The Sophtware Slump is the second studio album by American indie rock band Grandaddy. It was released in May 2000 by record label V2. It is seen by some as a concept album about problems concerning modern technology in society. The album was released to critical acclaim.

The album was written and recorded by frontman Jason Lytle alone in a remote farmhouse. He has been quoted as saying: "I just remember everything out there was dusty. Humidity and dust", and described having made the recordings "in my boxer shorts, bent over keyboards with sweat dripping off my forehead, frustrated, hungover".

The album's title The Sophtware Slump is a reference to a sophomore slump, a term given to an artist's second album which is seen to fail to live up to the first.

"Jed the Humanoid" concerns an android named Jed, and is a eulogy for the robot, who drinks himself to death. Regarding Jed, who also appears in "Jed's Other Poem (Beautiful Ground)" and had appeared earlier in the song "Jeddy 3's Poem" from the 1999 EP Signal to Snow Ratio, Lytle noted: "I used Jed as my therapy vehicle, I guess... I was attempting to approach the subject of drinking, and possibly the fact that you may perhaps drink a little bit too much. [...] Humour has always been way up there at the top of my list of dealing with anything that could be considered serious. Sometimes you don't wanna be smacked in the face with certain bits of reality like that." A music reviewer for The Guardian, Dorian Lynskey, called it "the saddest robot song ever written."

The album's penultimate song, "Miner at the Dial-a-View", originates from a 1989 home demo, with Lytle noting: "After a certain point, when the Earth has been tapped of all its resources, they start mining other planets. And there's these machines – they're a lot like, y'know, the tabletop poker games that you find in bars now – and the idea is to add coins to it, and you can punch in the latitude and longitude of places on earth, and revisit wherever you want. And [the narrator]'s actually revisiting his house, and he's seeing the girl that he's got back home is hanging out with some other guy, and he misses home."

The Sophtware Slump was released to widespread critical acclaim.
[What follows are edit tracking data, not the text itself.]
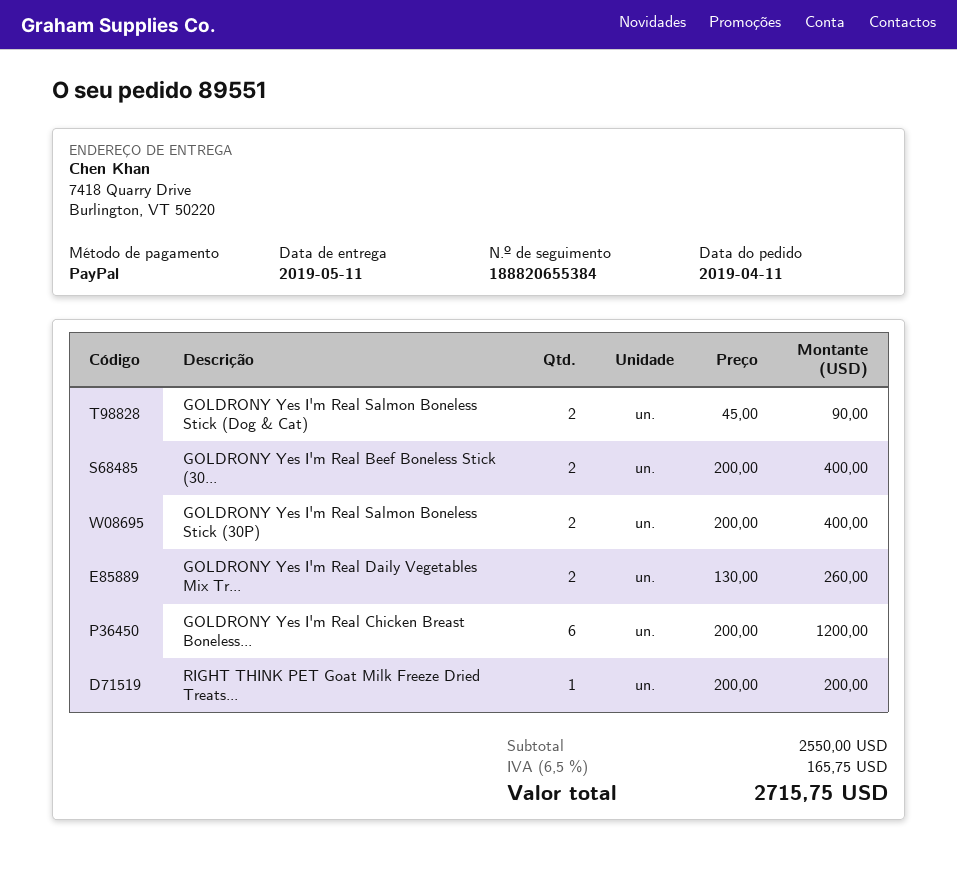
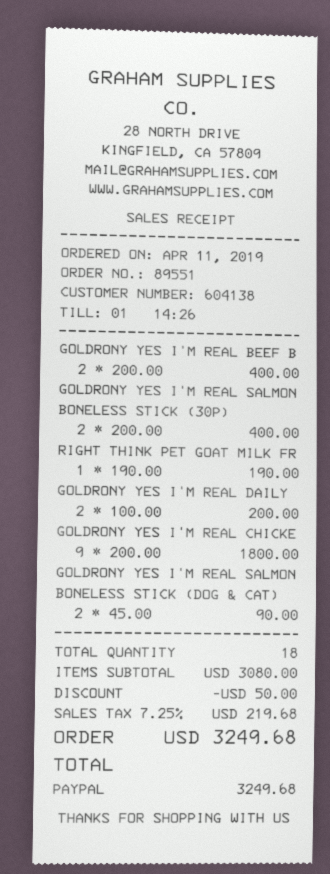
GOLDRONY Yes I'm Real Daily Vegetables Mix Tr...: 2 x 130.00 = 260.00 -> 2 x 100.00 = 200.00
GOLDRONY Yes I'm Real Chicken Breast Boneless...: 6 x 200.00 = 1200.00 -> 9 x 200.00 = 1800.00
RIGHT THINK PET Goat Milk Freeze Dried Treats...: 1 x 200.00 = 200.00 -> 1 x 190.00 = 190.00
subtotal: 2550.00 -> 3080.00
discount: none -> 50.00
tax: 6.5% = 165.75 -> 7.25% = 219.68
total: 2715.75 -> 3249.68

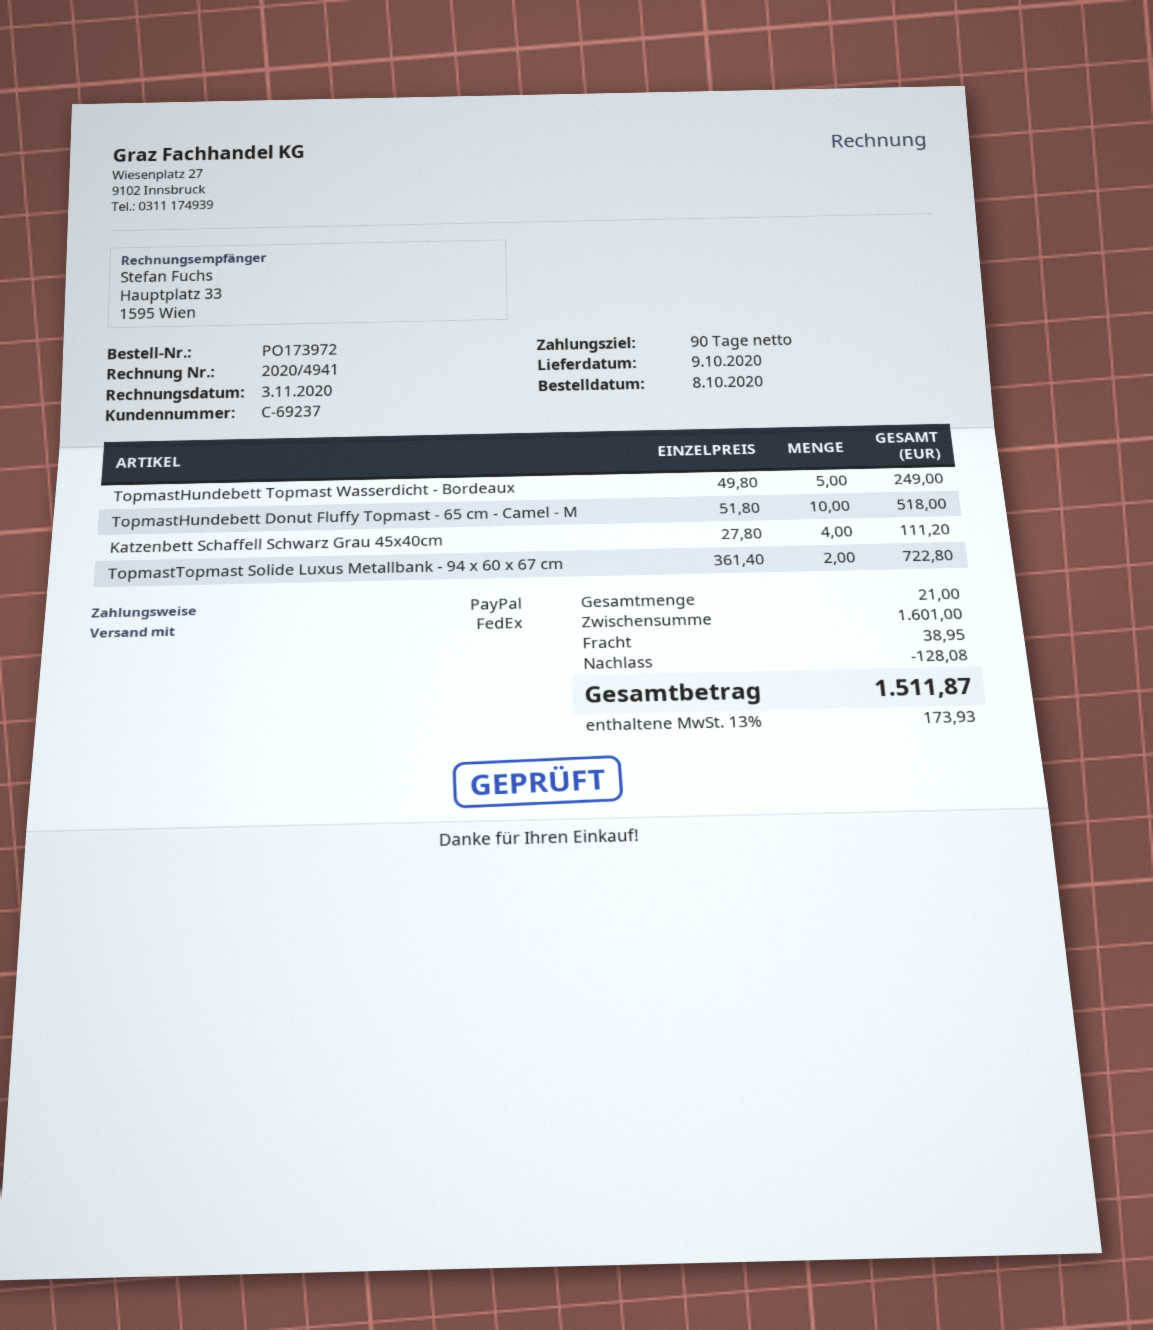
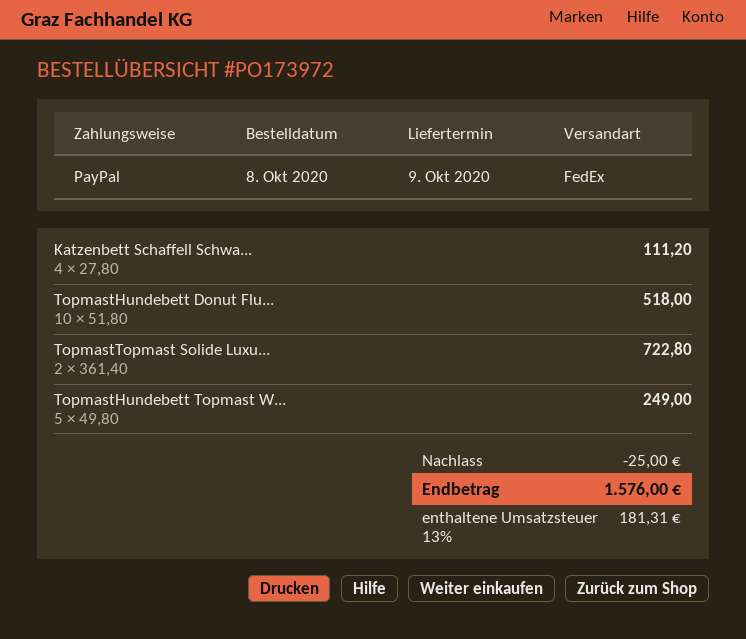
discount: 128.08 -> 25.00
shipping: 38.95 -> none
tax: 13% = 173.93 -> 13% = 181.31
total: 1511.87 -> 1576.00

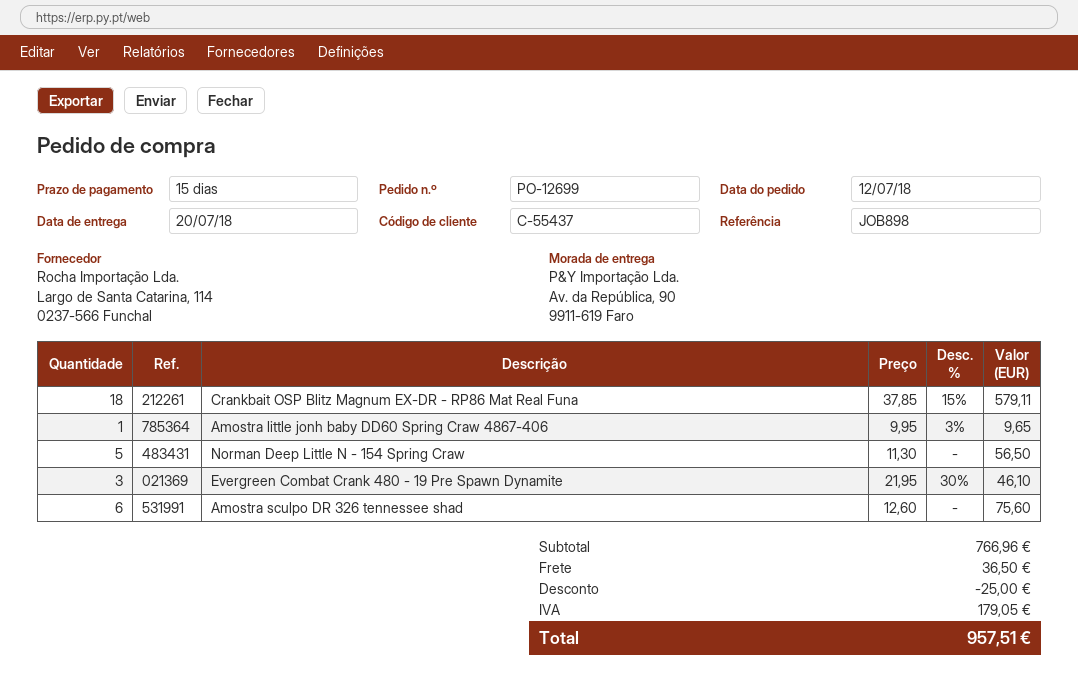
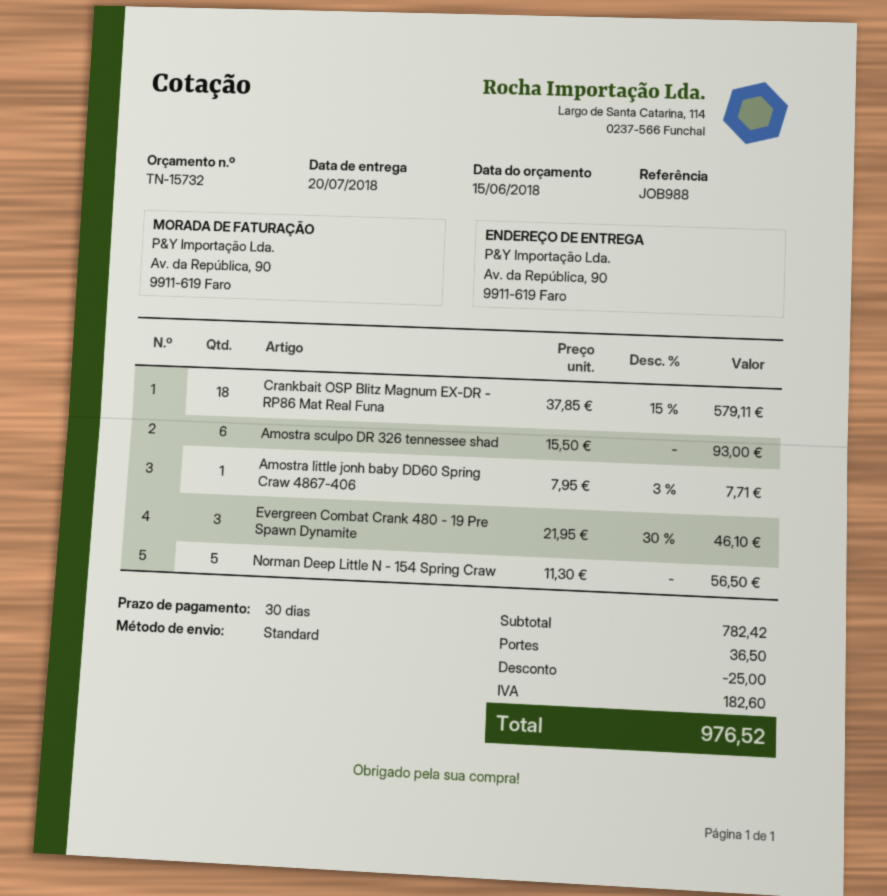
payment terms: 15 days -> 30 days
reference: JOB898 -> JOB988
Amostra little jonh baby DD60 Spring Craw 4867-406: 1 x 9.95 - 3% = 9.65 -> 1 x 7.95 - 3% = 7.71
Amostra sculpo DR 326 tennessee shad: 6 x 12.60 = 75.60 -> 6 x 15.50 = 93.00
subtotal: 766.96 -> 782.42
tax: 179.05 -> 182.60
total: 957.51 -> 976.52

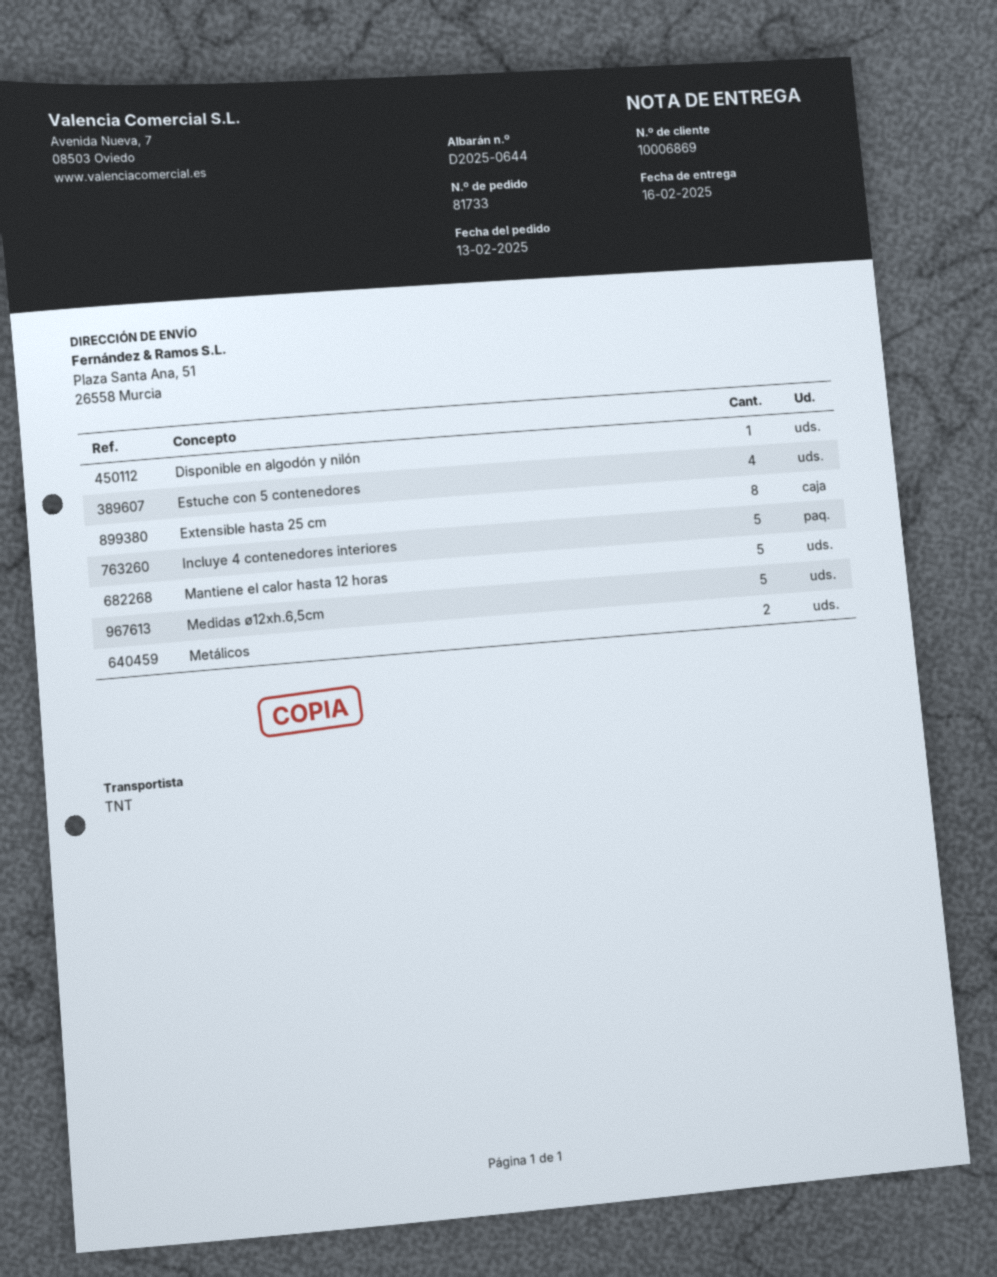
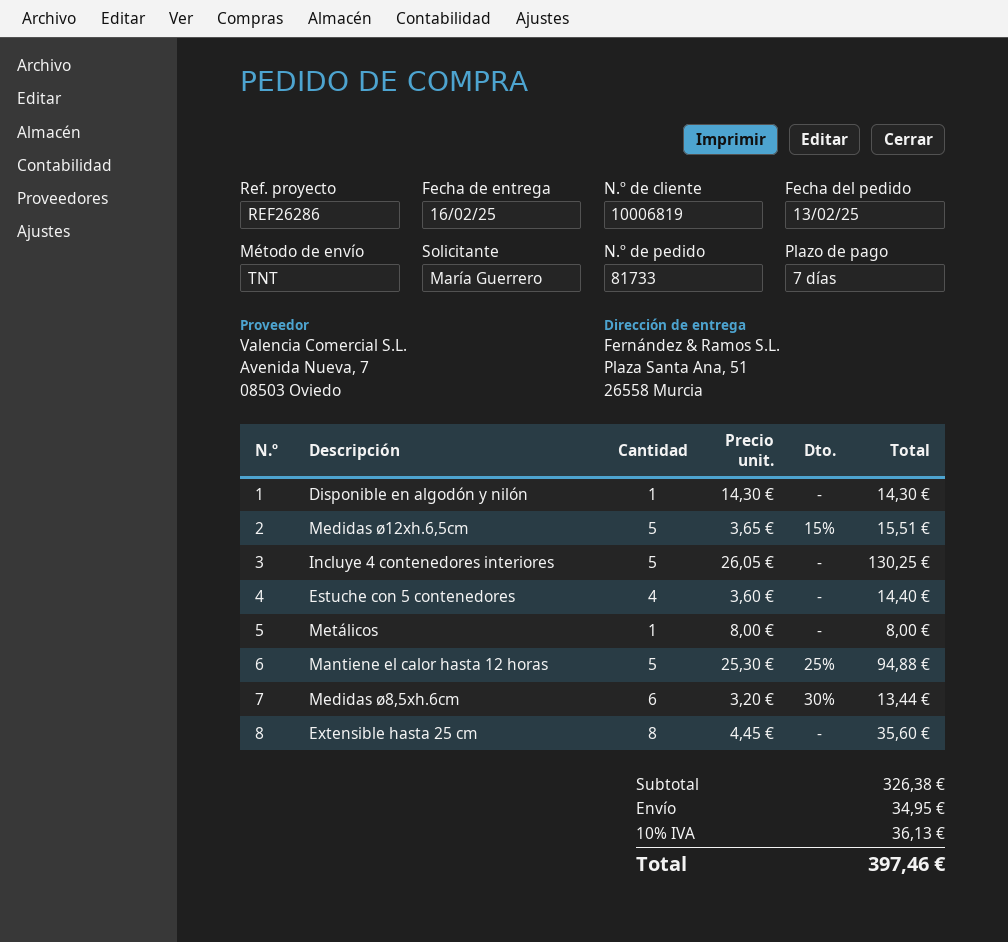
customer number: 10006869 -> 10006819
Metálicos: 2 -> 1
Medidas ø8,5xh.6cm: none -> 6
The CMJ New Music Monthly noted Jason Lytle's "new infatuation with technology, expertly juxtaposed with his almost spiritual connection to the West's wide-open spaces and bird-filled skies", and stated that "Lytle expresses sympathy for the lost souls and machines of the high-tech dot-com landscape throughout the album".  The New York Times called the album "a heart-achingly beautiful requiem for a culture in which progress and technology have led to alienation and disposability".  Allmusic called it "Grandaddy's most impressive work yet". The Daily Telegraph said the album was one of the highlights of 2000, describing it as "a work of rare and precious qualities. A collection of emotional, richly melodic songs that deal with modern man's uneasy relationship with technology". Steve Taylor, in his book The A to X of Alternative Music, viewed The Sophtware Slump as "clean, lush and less understated" than the band's previous work, describing "The Crystal Lake" as "a perfectly executed pop song".

The indie music magazine Under the Radar ranked The Sophtware Slump fifteenth in its list of the best albums of the 2000s.

Regarding the album's acclaim and legacy, Jason Lytle noted: "I would record The Sophtware Slump over again. The fact that this album has gotten this sort of acclaim only reconfirms to me what a load of shit this business is. An album about trees and computers that came out right after OK Computer? I don't get it... but I do." In a 2011 review of the album, Mike Powell of Pitchfork wrote: "If Radiohead captured a feeling of pre-millenial tension, The Sophtware Slump captured the feeling of disappointment that came afterward — the feeling that life was going to be more or less the same as it had been, only now we'd have to live with the fact that we once thought it'd be so different: the feeling of January 2, 2000."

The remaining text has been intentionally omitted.